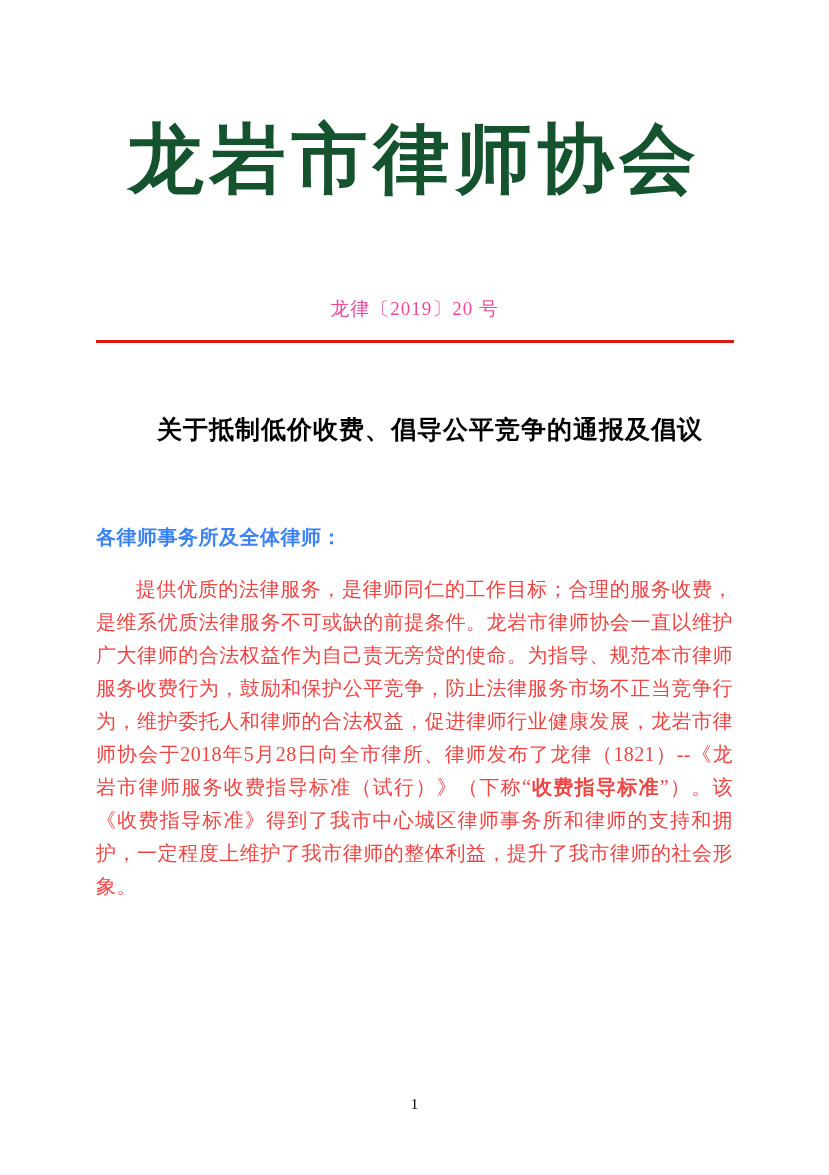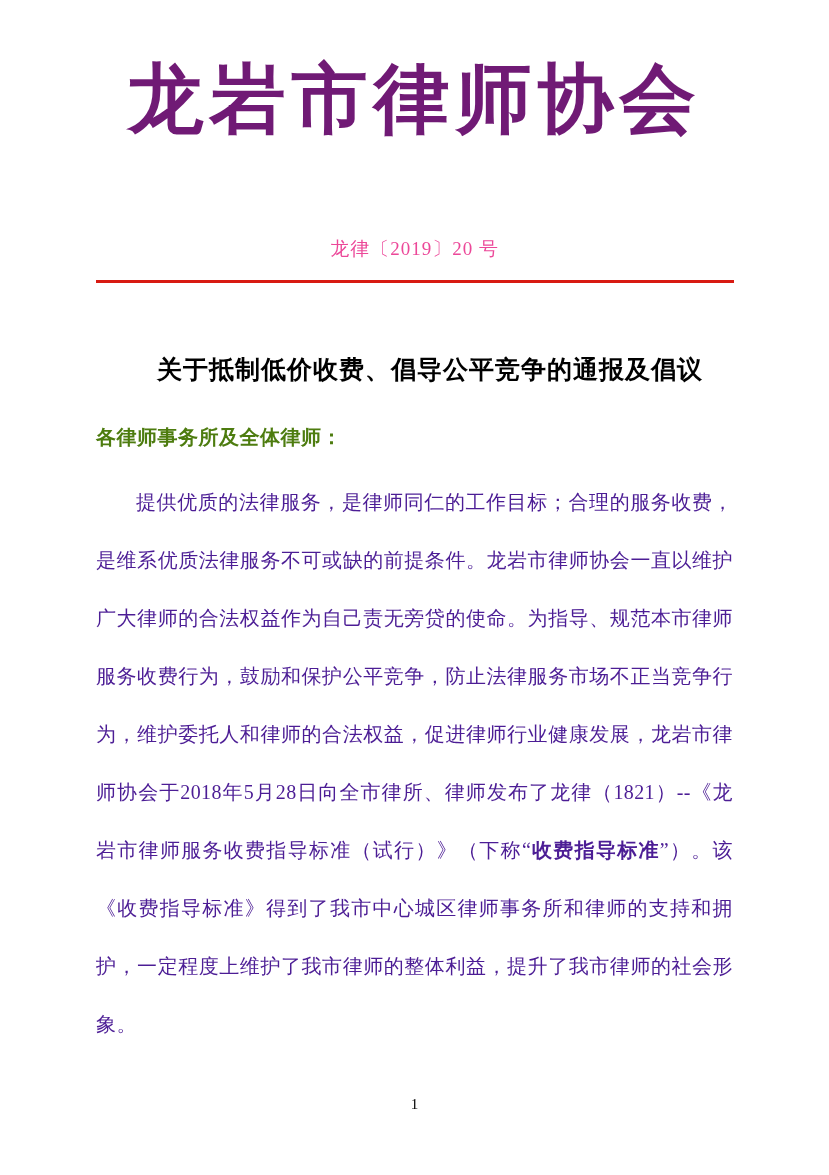--- a/index.html
+++ b/index.html
@@ -17,9 +17,9 @@
     box-sizing: border-box;
   }
   .masthead {
-    margin-top: 60px;
+    margin-top: 120px;
     text-align: center;
-    color: #701a75;
+    color: #14532d;
     font-family: "Liberation Serif", "DejaVu Serif", serif;
     font-weight: bold;
     font-size: 76px;

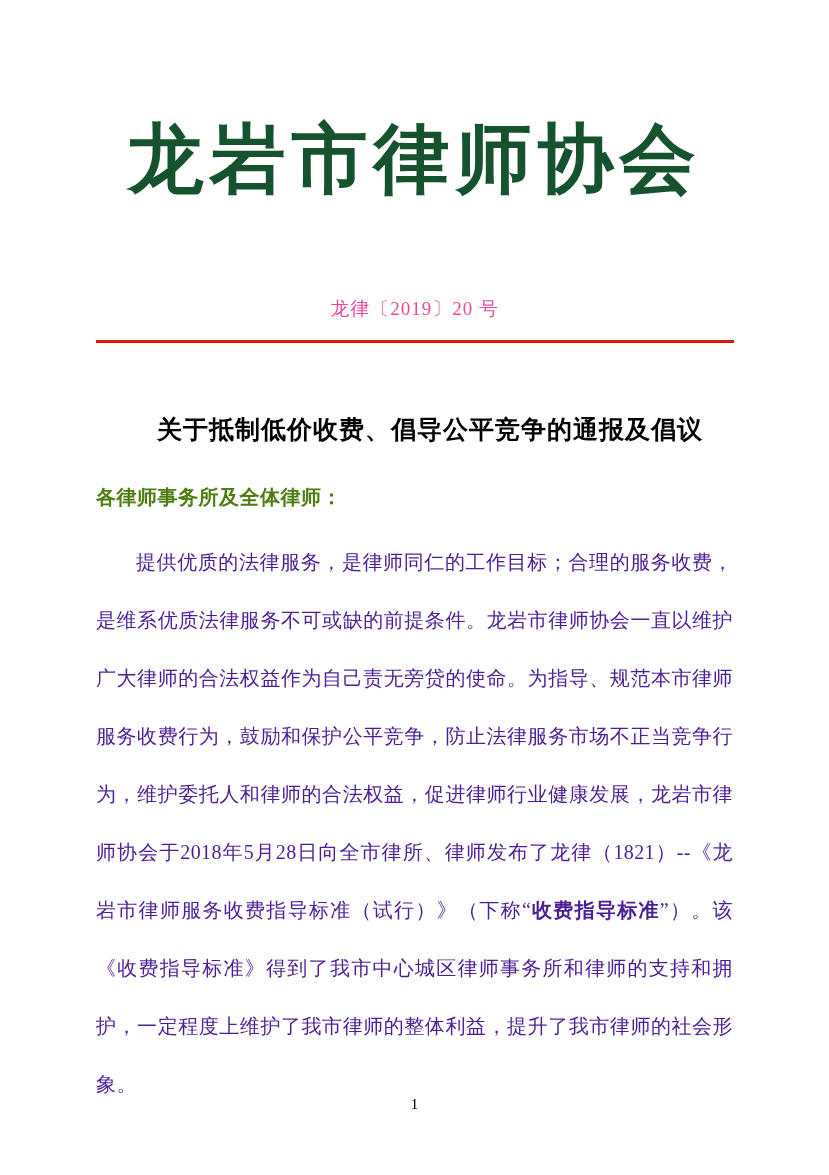--- a/index.html
+++ b/index.html
@@ -50,11 +50,11 @@
     padding-left: 31px;
   }
   .salutation {
-    margin-top: 38px;
+    margin-top: 78px;
     margin-left: 96px;
     font-size: 20px;
     font-weight: bold;
-    color: #4d7c0f;
+    color: #3b82f6;
     letter-spacing: 0.5px;
   }
   .body-text {

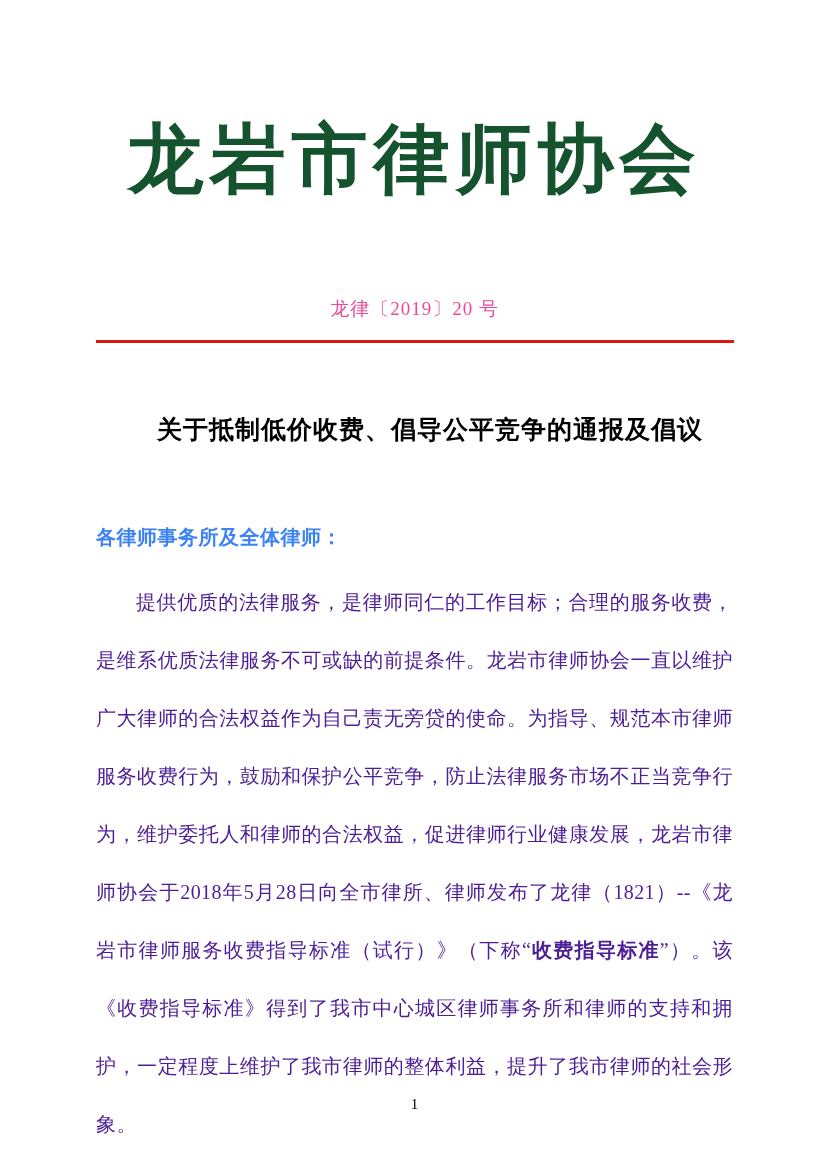--- a/index.html
+++ b/index.html
@@ -60,8 +60,8 @@
   .body-text {
     margin: 22px 96px 0 96px;
     font-size: 20px;
-    line-height: 58px;
-    color: #4c1d95;
+    line-height: 33px;
+    color: #ef4444;
     text-align: justify;
     text-justify: inter-ideograph;
     text-indent: 2em;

=-=-=-=-=

TASK DIRECTIONS: With pictures omitted, reproduce exactly the lines from the line containing "letter-spacing: 0.5px;" through the end of the data above.

SOLUTION BELOW:
     letter-spacing: 0.5px;
   }
   .body-text {

--- a/index.html
+++ b/index.html
@@ -60,8 +60,8 @@
   .body-text {
     margin: 22px 96px 0 96px;
     font-size: 20px;
-    line-height: 58px;
-    color: #4c1d95;
+    line-height: 33px;
+    color: #ef4444;
     text-align: justify;
     text-justify: inter-ideograph;
     text-indent: 2em;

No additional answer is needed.